Ferguson of JPMorgan Partners likewise is open to considering platform technologies, but cautiously: "We look at platform technology deals but set a very high bar for them and will do very few of them in the next couple of years," he says. Among them might be deals on proteomics, microfluidics, molecular-level detection, sensors and personalized medicine.

Like JPMorgan Partners and Versant, InterWest Partners will continue to invest in platform companies, even though the category has cooled. The difference now is that those companies have to be well on their way to clinical trials. In fact, according to Ehrlich, "Platform companies going into trials are a new focus for many venture capitalists." Where a company is in the discovery and development cycle, and the trial data it has already acquired, outweigh specific technologies or therapeutic targets.

Pakianathan of Delphi Ventures sums it up: "We are target agnostic as long as the underlying biology is good."

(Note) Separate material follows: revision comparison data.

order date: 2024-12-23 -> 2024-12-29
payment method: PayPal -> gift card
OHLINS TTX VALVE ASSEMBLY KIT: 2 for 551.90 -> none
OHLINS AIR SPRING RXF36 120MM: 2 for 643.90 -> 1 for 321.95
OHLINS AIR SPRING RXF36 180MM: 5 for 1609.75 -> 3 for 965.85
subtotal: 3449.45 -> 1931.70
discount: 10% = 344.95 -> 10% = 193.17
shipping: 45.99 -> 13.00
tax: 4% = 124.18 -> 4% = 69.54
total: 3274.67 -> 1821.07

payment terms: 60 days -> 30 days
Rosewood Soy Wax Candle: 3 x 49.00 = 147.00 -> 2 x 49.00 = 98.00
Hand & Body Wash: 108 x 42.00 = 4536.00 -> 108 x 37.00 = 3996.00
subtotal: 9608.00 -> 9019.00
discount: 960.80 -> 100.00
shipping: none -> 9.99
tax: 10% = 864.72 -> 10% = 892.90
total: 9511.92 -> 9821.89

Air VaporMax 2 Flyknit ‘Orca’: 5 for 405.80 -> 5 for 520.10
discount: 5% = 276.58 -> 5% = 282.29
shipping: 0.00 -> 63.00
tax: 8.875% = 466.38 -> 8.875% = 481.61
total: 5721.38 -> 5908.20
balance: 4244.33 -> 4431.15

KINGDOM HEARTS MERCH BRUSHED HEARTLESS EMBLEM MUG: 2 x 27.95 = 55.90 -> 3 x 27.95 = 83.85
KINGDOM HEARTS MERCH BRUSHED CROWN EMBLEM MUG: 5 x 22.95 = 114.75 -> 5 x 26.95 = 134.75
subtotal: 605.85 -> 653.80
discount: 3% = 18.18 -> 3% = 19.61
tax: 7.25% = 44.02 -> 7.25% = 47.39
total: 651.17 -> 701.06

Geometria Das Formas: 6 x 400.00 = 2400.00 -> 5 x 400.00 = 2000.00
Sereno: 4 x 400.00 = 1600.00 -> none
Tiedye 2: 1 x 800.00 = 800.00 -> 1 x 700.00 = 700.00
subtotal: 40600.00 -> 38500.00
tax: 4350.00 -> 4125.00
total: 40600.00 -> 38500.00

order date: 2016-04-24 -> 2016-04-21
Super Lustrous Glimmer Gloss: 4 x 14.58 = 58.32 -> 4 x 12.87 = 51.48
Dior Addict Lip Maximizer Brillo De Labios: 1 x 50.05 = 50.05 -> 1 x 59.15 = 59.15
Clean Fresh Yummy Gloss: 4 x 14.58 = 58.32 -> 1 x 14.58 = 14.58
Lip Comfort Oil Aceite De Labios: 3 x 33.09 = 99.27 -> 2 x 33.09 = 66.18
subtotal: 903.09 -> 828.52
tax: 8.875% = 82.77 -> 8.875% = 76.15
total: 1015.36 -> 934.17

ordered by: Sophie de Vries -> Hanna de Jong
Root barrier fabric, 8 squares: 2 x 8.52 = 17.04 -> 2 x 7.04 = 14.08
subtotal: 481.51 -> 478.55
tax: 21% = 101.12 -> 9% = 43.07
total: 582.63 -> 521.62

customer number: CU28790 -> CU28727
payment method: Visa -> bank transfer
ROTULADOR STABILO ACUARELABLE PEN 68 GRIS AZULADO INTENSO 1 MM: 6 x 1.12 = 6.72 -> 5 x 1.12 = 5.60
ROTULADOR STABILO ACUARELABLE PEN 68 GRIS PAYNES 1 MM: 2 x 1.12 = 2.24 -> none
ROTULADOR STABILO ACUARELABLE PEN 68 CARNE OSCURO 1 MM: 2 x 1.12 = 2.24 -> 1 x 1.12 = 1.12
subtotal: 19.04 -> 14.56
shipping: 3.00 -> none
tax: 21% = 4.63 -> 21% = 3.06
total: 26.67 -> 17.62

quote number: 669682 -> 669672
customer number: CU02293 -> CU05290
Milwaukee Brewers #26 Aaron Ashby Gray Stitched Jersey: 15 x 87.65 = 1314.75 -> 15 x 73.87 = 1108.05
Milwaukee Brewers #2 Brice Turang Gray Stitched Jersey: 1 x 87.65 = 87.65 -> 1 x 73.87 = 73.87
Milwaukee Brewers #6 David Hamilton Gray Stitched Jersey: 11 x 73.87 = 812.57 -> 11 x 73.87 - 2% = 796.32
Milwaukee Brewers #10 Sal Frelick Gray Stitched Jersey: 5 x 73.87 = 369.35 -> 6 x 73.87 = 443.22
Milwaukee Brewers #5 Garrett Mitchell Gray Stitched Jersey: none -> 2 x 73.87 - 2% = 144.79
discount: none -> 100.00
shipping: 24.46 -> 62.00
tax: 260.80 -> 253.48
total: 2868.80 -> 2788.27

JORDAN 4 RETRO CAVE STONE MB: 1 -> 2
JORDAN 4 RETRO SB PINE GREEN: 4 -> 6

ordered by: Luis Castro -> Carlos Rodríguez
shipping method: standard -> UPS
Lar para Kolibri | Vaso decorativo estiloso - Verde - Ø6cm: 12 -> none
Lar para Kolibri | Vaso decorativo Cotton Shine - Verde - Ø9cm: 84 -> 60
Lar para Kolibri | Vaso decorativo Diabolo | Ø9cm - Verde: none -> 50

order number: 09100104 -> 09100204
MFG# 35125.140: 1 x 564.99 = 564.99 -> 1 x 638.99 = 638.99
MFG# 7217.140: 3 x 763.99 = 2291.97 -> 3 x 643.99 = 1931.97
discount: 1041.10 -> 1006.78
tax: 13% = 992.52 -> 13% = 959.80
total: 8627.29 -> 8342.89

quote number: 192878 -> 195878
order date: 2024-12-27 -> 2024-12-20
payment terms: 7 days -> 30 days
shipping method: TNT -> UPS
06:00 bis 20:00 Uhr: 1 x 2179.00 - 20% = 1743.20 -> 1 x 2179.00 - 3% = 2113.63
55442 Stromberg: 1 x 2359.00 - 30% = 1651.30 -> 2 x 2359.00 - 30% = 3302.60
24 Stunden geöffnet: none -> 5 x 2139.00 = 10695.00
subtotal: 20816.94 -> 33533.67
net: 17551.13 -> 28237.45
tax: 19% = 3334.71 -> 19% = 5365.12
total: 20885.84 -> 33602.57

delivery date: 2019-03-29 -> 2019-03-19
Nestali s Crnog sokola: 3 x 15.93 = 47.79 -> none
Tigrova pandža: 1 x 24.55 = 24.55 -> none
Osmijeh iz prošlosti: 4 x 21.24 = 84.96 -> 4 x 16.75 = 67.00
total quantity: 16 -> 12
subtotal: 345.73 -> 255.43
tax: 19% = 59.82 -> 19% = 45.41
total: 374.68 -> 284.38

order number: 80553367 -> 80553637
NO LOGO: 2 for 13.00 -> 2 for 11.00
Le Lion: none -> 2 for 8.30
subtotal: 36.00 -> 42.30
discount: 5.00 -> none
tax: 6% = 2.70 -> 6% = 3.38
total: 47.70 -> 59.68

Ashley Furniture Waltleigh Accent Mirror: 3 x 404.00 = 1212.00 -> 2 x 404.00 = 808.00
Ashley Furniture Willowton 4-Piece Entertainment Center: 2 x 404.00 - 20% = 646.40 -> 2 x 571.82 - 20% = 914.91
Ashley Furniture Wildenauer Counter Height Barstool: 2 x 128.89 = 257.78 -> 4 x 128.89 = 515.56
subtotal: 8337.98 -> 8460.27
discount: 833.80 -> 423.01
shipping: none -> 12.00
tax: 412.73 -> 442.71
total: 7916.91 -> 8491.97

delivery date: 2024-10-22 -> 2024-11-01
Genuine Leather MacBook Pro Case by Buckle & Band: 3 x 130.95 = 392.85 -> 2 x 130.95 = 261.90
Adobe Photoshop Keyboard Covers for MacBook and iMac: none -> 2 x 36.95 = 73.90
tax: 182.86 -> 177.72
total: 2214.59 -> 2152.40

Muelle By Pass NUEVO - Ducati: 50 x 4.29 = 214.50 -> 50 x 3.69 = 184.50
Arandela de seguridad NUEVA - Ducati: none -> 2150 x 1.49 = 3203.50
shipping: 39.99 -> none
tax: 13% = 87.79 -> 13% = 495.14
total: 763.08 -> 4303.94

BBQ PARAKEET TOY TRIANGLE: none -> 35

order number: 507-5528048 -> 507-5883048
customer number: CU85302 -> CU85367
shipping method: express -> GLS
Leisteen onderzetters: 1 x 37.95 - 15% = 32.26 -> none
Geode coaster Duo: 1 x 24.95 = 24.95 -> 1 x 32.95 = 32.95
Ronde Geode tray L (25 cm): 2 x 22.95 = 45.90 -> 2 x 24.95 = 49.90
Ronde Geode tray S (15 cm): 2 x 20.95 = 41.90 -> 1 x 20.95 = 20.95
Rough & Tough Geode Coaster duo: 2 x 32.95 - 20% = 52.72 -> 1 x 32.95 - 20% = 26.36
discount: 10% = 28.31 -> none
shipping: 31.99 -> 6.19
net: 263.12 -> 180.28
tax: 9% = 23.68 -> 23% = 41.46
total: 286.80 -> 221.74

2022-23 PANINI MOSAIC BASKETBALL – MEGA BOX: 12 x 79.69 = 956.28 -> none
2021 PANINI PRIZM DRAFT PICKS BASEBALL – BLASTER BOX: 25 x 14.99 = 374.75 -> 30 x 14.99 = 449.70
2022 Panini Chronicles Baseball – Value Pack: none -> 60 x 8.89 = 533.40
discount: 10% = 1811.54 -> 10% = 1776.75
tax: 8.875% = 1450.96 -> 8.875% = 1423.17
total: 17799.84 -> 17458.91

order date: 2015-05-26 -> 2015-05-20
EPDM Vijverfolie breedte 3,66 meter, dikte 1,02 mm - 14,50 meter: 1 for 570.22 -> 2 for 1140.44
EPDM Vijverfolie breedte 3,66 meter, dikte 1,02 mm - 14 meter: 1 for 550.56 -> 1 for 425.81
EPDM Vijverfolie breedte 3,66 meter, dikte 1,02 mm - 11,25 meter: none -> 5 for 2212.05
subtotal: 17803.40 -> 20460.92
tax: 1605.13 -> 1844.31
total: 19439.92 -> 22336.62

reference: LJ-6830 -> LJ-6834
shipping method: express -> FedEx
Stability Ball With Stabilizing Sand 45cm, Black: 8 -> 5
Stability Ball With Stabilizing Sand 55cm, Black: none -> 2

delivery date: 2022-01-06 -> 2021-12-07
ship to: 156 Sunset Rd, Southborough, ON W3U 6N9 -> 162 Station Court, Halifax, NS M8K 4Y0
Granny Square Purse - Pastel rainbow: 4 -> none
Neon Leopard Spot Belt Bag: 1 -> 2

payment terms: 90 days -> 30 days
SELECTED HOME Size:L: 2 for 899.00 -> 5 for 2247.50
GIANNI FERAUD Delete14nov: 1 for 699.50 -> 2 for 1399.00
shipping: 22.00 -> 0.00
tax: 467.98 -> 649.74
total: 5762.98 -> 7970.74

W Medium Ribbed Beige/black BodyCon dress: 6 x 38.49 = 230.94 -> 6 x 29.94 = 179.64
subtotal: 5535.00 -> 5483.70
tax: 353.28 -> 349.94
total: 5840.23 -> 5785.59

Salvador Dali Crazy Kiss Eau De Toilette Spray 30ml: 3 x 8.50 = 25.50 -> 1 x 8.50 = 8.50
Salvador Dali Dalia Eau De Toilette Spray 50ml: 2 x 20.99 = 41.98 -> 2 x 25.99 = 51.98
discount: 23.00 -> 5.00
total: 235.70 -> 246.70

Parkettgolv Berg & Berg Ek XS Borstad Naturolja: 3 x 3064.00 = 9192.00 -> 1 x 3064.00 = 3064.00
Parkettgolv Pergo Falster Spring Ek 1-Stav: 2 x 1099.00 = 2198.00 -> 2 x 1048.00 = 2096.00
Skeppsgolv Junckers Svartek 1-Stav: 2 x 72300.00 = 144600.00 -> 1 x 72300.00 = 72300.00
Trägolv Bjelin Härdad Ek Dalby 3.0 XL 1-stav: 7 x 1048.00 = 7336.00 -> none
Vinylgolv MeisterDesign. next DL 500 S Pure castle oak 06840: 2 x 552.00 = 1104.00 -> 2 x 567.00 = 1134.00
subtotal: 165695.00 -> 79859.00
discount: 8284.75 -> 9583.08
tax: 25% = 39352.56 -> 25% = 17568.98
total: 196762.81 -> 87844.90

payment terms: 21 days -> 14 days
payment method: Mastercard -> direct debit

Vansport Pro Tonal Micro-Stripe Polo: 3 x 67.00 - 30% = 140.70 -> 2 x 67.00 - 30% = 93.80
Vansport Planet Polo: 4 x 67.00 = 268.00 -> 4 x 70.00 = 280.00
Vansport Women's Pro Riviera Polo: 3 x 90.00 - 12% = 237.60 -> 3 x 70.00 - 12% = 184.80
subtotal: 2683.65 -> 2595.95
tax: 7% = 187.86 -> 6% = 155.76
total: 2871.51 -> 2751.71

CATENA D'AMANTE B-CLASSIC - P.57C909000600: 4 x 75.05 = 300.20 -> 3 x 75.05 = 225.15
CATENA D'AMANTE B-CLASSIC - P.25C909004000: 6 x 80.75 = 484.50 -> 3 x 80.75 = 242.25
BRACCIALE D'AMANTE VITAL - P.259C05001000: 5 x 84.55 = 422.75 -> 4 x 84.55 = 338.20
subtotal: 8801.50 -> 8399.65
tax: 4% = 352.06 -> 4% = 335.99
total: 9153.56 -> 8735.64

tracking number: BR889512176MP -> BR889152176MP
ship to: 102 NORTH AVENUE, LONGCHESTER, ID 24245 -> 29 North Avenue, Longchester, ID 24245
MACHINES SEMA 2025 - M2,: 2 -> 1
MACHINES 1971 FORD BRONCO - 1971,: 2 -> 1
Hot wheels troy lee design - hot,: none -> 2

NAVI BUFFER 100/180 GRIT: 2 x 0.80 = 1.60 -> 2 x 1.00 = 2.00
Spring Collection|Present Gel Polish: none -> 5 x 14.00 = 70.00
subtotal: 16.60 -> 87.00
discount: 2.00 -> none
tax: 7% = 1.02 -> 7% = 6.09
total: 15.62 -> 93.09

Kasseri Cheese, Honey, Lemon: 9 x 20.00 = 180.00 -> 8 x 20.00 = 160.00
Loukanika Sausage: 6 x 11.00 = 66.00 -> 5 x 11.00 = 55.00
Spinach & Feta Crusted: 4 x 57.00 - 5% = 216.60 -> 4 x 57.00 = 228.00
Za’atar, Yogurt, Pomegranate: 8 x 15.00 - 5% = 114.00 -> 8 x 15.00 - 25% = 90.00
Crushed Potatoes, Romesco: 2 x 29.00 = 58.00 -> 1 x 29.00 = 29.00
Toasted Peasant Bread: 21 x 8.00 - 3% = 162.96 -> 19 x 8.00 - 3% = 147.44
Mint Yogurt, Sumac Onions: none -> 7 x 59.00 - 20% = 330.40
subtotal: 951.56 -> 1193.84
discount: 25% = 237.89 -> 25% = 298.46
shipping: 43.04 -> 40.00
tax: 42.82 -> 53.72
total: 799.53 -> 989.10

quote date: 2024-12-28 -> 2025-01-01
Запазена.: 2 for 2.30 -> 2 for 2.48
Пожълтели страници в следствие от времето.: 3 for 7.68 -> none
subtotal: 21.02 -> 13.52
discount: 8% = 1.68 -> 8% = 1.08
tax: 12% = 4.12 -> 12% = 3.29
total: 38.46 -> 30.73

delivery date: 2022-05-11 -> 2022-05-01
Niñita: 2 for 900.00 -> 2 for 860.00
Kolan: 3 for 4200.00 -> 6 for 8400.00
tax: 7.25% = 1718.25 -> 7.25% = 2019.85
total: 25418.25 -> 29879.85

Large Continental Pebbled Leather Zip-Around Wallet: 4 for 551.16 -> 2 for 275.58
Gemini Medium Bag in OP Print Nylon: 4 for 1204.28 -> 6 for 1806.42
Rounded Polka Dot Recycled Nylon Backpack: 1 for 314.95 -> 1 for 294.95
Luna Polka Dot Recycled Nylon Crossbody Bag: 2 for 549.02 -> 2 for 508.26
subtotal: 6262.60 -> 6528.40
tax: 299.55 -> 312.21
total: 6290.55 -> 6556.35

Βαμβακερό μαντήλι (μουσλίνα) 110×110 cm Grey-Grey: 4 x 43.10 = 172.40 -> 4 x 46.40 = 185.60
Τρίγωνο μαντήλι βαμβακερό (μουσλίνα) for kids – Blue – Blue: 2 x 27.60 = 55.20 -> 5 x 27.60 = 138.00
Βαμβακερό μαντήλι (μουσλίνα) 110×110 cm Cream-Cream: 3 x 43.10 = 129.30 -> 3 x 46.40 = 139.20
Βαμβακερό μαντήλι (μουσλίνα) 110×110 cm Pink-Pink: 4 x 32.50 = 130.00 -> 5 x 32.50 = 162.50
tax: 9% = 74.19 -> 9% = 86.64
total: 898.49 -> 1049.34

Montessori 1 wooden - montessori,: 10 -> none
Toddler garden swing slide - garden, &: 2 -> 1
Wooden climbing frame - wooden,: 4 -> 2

Ehrlich underscores the stakes for fund-seeking companies. "The rounds are big, but they take time to complete," he says. "[Venture capitalists] pay a great deal of attention these days to making sure that companies have enough cash to last them well past the achievement of key value-creating milestones with a cushion on the other end. Financings often take six or more months to complete in this environment."

The caution has extended all the way into the late stages of development. According to Bryan Roberts of Venrock Associates, "Late-stage companies needing funding have had to go back to venture capitalists [rather than mezzanine investors or IPO, both of which were not available]. Early-stage companies were competing for those same dollars and were at a disadvantage due to higher risk profiles. But the later-stage companies also had a hard time because prices were lower than they wanted; lower than they had experienced in prior rounds."

George Miller is a freelance writer based in Massachusetts.